WHAT THE TASK ASKS — From the entries, copy each line that includes "field".

── EXTRACTED INFORMATION ──

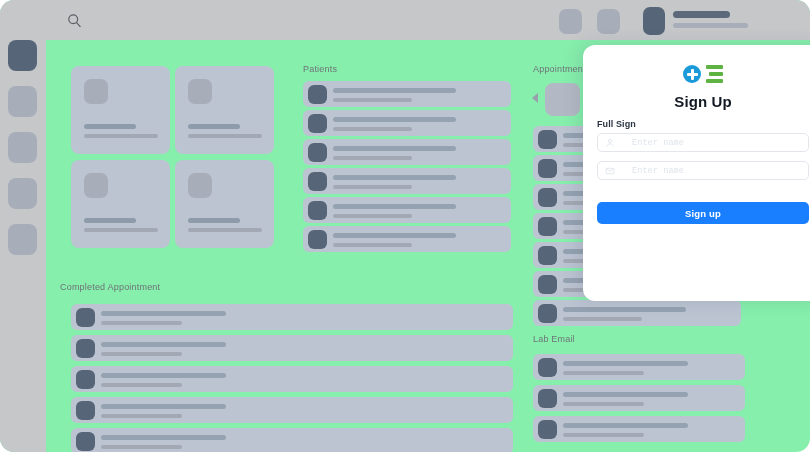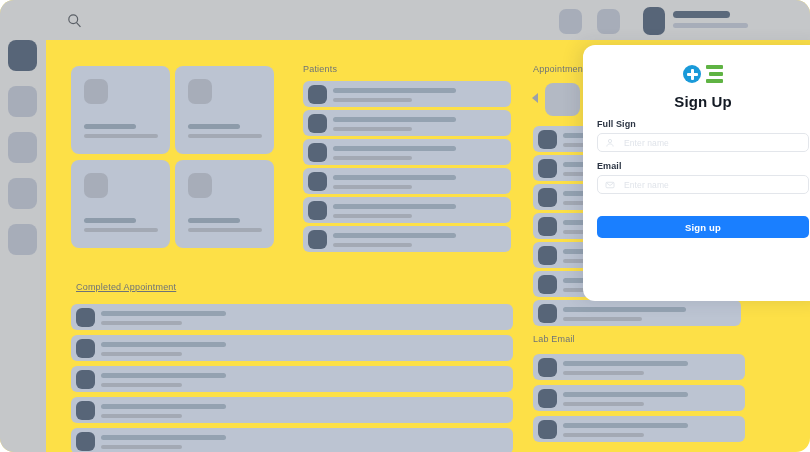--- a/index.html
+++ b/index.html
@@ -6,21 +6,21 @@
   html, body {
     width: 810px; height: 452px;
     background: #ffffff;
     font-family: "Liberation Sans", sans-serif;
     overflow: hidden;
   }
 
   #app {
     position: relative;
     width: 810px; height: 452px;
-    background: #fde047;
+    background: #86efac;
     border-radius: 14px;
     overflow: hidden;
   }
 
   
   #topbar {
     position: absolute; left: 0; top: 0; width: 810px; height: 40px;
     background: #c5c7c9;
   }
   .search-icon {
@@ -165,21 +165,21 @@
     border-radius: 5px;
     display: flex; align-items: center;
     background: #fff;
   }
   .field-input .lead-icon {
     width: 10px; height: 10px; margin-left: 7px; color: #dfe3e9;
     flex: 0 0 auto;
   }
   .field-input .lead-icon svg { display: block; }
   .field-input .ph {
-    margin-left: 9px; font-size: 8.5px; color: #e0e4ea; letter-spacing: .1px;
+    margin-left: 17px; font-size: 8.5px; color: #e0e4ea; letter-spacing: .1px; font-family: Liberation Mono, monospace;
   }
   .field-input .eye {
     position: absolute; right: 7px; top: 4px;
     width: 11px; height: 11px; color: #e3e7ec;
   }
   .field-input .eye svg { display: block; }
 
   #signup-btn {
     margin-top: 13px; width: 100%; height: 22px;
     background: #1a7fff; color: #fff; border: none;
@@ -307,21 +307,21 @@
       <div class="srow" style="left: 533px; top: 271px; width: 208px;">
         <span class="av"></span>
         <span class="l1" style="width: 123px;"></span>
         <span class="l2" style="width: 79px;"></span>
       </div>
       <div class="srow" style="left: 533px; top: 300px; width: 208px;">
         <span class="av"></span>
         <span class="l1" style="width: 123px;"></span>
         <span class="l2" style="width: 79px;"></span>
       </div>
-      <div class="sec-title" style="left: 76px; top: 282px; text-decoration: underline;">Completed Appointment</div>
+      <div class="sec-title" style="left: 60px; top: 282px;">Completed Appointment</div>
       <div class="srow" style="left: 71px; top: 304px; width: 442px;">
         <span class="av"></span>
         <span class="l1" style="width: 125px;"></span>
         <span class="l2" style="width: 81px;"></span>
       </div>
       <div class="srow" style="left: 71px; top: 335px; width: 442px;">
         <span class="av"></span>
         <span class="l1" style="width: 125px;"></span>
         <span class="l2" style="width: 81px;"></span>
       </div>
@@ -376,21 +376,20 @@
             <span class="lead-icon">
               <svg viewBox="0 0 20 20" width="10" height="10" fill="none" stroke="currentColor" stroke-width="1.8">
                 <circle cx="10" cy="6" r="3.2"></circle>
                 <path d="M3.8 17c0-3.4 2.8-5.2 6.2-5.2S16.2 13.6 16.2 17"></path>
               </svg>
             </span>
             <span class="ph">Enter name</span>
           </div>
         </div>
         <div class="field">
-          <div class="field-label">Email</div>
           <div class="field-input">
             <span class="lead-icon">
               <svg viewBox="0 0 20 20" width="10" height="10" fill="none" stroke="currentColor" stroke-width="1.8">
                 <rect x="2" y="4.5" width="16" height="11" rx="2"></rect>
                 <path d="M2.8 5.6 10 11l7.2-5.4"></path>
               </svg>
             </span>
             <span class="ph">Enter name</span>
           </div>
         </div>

───

REPLY TO THE TASK —
   .field-input .lead-icon {
   .field-input .lead-icon svg { display: block; }
   .field-input .ph {
   .field-input .eye {
   .field-input .eye svg { display: block; }
         <div class="field">
-          <div class="field-label">Email</div>
           <div class="field-input">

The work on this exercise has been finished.